Diego, qui a quitté le Venezuela il y a dix mois, vend des bollitos, un plat typique de son pays, à Bogota. (BENJAMIN ILLY / RADIO FRANCE)

Toujours dans le quartier de Cedrizuela, la plupart des commerces de rue de la calle 140, ou "ciento cuaranta", sont tenus par des migrants vénézuéliens. Diego est l'un d'eux, il vend des bollitos, un plat typique du Venezuela à base de farine de maïs. Il a 38 ans et a quitté son pays il y a dix mois, fatigué par l'aveuglement du président Nicolas Maduro. "Il y a une crise grave et lui, il ne veut pas assumer, il veut pas faire face. Il est en train de tuer le peuple, il fait fuir le peuple, littéralement. Nous ne migrons pas, nous fuyons notre pays."

"Je préfère travailler dans la rue qu'être là-bas"

À quelques kilomètres de là, dans le quartier populaire de San Cristobal Norte, se trouve "una casa de cambio", un bureau de change illégal. Les migrants envoient discrètement de l'argent à leur famille au Venezuela. C'est ce que fait Angie, 31 ans, arrivée il y a six mois avec sa fille. Elle n'a pas de papiers, pas de permis de séjour et malgré son diplôme de comptable, elle vend des fruits pour s'en sortir. "Je travaille 14 heures par jour", raconte-t-elle.

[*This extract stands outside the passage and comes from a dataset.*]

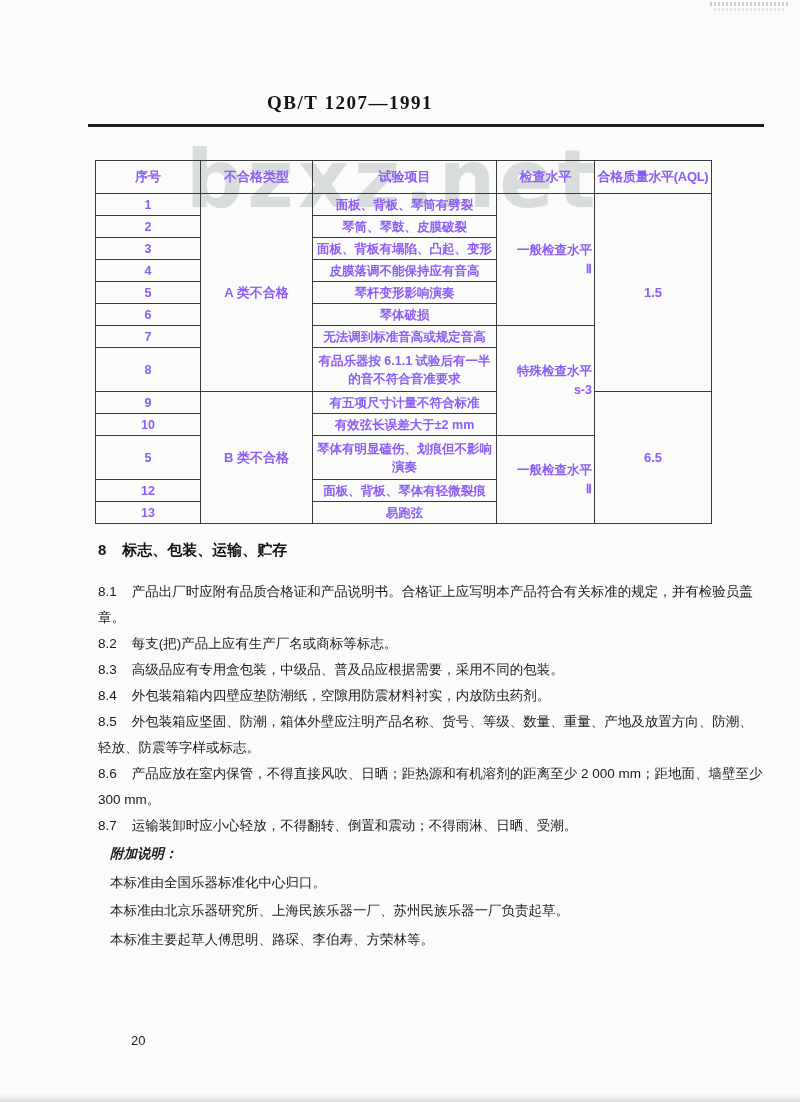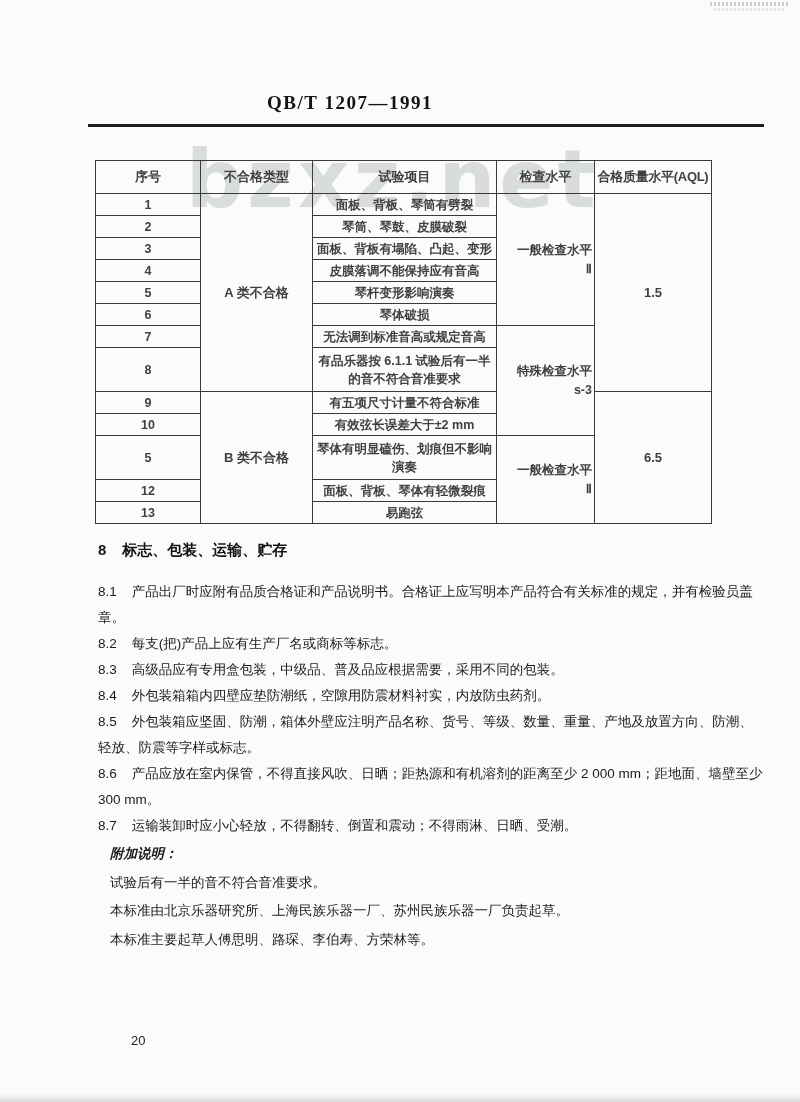"序号" table.t3 { color: #404040 -> #8b5cf6 }
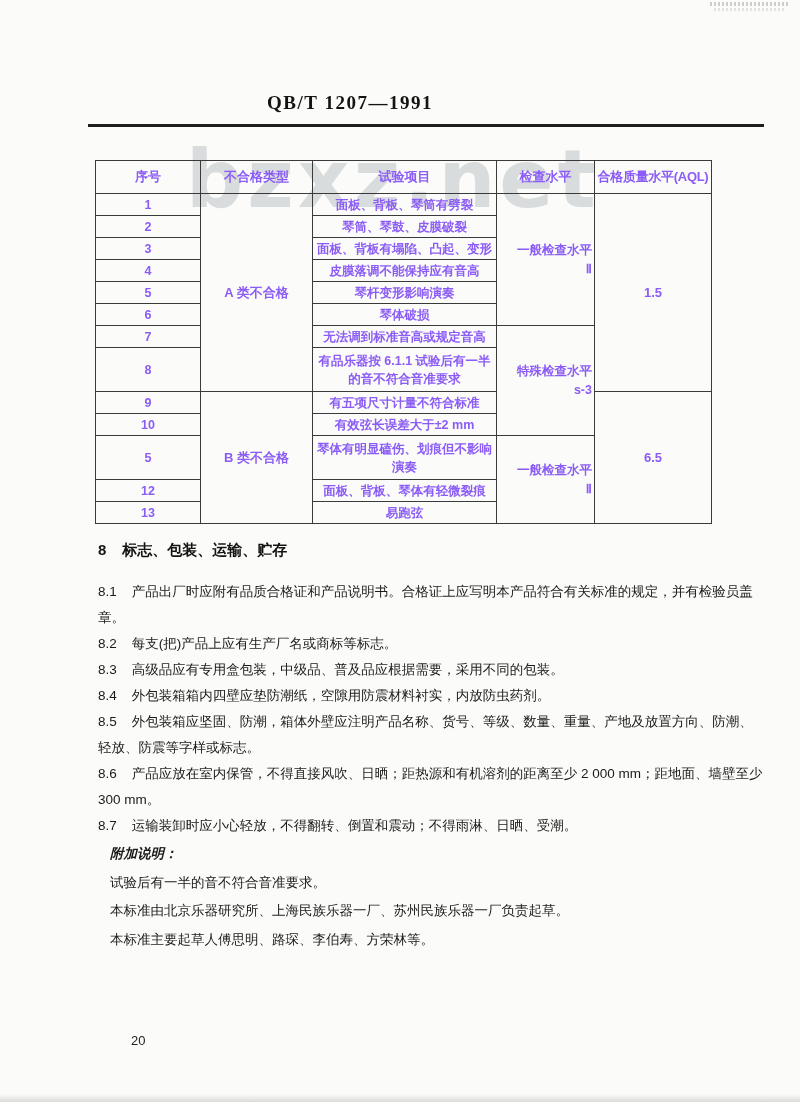"试验后有一半的音不符合音准要求。" p { text: 试验后有一半的音不符合音准要求 -> 本标准由全国乐器标准化中心归口 }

Sans papiers, difficile de trouver un bon emploi mais c'est toujours mieux que d'être au Venezuela

Angie

à franceinfo

"Mon rêve, c'est de rentrer dans mon pays", poursuit la jeune femme. "Mais quand la catastrophe sera derrière nous. Avec ce mauvais gouvernement, nous n'avons pas d'eau, pas d'électricité là-bas. Nous n'avons rien. Ma famille sur place souffre. Je préfère être ici, travailler dans la rue, qu'être là bas", dit Angie, toujours souriante, en trainant son petit chariot derrière elle.